Mas a verdade é que neste turno retirei muito, mas muito mesmo de positivo, foi o turno em que realmente pude contactar verdadeiramente com as crianças, brincar com elas, falar com elas, resumindo, criar relações e ver como é que é que o serviço funciona “às claras”. E existiram entre todas, 2 crianças que me marcaram muito. Uma delas, felizmente até teve alta hoje e fiquei completamente enternecido com ela, foram precisos apenas uns momentos para criar uma excelente relação com ela e, a verdade é que passado um bocado, parecíamos já amigos há anos. Voltei com ela, a ser criança e era inevitável, aquele sorriso era contagiante, a felicidade de alguém como uma criança, que por ir para casa, para o seu lar, e podia ir comer “batatas às rodas e com riscas”. O que dizer a uma criança que se gostou tanto e que me diz “fica comigo!” ao meu colo e abraçada ao meu pescoço, antes de entrar no elevador e descer para onde é o seu lugar, a sua casa? Sei que apenas consegui pedir-lhe mais um beijinho e dar-lhe um em troca e apenas lhe dizer “Não posso, vou ter de ir trabalhar e tu tens de ir para a tua casa com a tua mãe!” e ela lá foi, com o seu belo sorriso. São estas situações que nos dão alegria, que me fazem sentir que estou realmente onde tinha de estar e espero que nunca me arrependa disso pois tem realmente valido a pena as horas de sono perdidas a estudar e o cansaço que inevitavelmente se acumula.
Foi o dia em que comecei a seguir mais de perto também a primeira criança a quem ficarei responsável por prestar cuidados de agora em diante. Juntamente com a enfermeira decidimos então por aquela que é outra criança que referia acima me ter marcado. Foi por ele que surgiu o titulo deste dia de estágio. Após muita brincadeira, muito riso e conversa surgiu o facto da letra “D” ser uma letra comum aos dois e ser já um dos elos de ligação entre nós, em que após falarmos acerca das letras do seu nome eu lhe ter falado que apesar de Mário ser o meu nome principal tinha como 2º nome um que também começava por D. E depois de lhe dizer que era Daniel ele disse-me “Ah então é a nossa letra” e isso ficou marcado na memória. Mais uma vez não sei como é possível, criar uma relação enfermeiro - criança de forma tão rápida e eficaz. A verdade é que aconteceu e muito aprendi com o meu novo amigo “D”, que é dos miúdos mais radiantes que conheci já no serviço, com uma boa disposição incrível, um sorriso realmente incomparável e com uma força tremenda.
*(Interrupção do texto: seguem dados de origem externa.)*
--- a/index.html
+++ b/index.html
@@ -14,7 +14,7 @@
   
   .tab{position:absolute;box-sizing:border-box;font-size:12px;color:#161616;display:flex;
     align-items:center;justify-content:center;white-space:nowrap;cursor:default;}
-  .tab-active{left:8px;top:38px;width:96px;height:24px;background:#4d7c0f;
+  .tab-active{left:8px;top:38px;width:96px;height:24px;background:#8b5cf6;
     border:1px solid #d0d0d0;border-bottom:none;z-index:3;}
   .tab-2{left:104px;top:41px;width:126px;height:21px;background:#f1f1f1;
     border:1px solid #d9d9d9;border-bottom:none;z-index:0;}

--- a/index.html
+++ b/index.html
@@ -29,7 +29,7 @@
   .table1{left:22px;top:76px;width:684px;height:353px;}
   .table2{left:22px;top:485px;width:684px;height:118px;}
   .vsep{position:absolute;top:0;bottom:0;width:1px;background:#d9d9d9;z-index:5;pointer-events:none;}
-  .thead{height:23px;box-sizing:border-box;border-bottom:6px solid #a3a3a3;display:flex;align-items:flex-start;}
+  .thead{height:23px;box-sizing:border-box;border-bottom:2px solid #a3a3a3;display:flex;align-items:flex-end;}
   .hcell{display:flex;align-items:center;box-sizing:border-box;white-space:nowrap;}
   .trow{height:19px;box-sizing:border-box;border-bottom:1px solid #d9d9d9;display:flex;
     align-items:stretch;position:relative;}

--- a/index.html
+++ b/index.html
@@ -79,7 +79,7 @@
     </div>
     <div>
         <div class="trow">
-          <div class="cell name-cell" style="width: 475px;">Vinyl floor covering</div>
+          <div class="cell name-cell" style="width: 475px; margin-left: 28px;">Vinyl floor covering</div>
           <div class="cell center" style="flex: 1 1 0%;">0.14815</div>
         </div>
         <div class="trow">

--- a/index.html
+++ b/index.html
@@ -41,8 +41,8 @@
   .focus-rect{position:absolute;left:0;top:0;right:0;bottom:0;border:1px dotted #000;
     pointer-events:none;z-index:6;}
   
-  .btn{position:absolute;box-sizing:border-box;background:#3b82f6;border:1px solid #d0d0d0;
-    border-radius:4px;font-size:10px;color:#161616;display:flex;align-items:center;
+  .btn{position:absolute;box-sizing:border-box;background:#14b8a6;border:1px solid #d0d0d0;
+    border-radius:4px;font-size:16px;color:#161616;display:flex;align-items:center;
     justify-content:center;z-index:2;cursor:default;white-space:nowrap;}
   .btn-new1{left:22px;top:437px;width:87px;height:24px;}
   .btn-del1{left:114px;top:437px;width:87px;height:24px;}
É verdade que com estes miúdos se aprendem lições extraordinárias, se vivem histórias incomparáveis e sinceramente, estes três turnos foram realmente marcantes, inigualáveis. Acho que, a meu ver um estágio deste género era indispensável no curso. Não quero dizer que toda a gente deve-se vir para uma pediatria, percebo e agora ainda mais que exista quem não consiga passar por um serviço assim, não que eu seja melhor ou pior que alguém, até porque eu próprio ainda estou no inicio e a exigência é e será sempre grande tanto pelas situações, pela teoria, pela enfermeira e por mim também, que muito de mim exijo mas tem de ser assim, mas sim porque, como eu tenho e assumo, pontos fracos e não conseguiria passar por alguns serviços, percebo que nem toda a gente conseguisse passar por um serviço como este da pediatria oncológica.
Sinto-me ainda muito perdido, sem uma direcção específica, pois é muita coisa a acontecer, muito para assimilar e parece nunca haver tempo suficiente para tal. De qualquer forma, quero muito, muito mesmo aprender mais, quero crescer e continuar a ver e aprender com aquelas lições de vida dadas por gente de palmo e meio e outros maiores que eu até, mas que tanto têm para dar. É realmente o serviço ideal e que me faltava para colmatar o que me faltava neste curso até ao momento, como profissional e, sem dúvida, como pessoa.

1 comentário:

  1. Sabes porque?
    Porque as crianças sabem ver nos olhos das pessoas quem elas são, atravez dos gestos dos sorrisos. E sabem sempre retribuir tudo aquilo que fazemos po elas.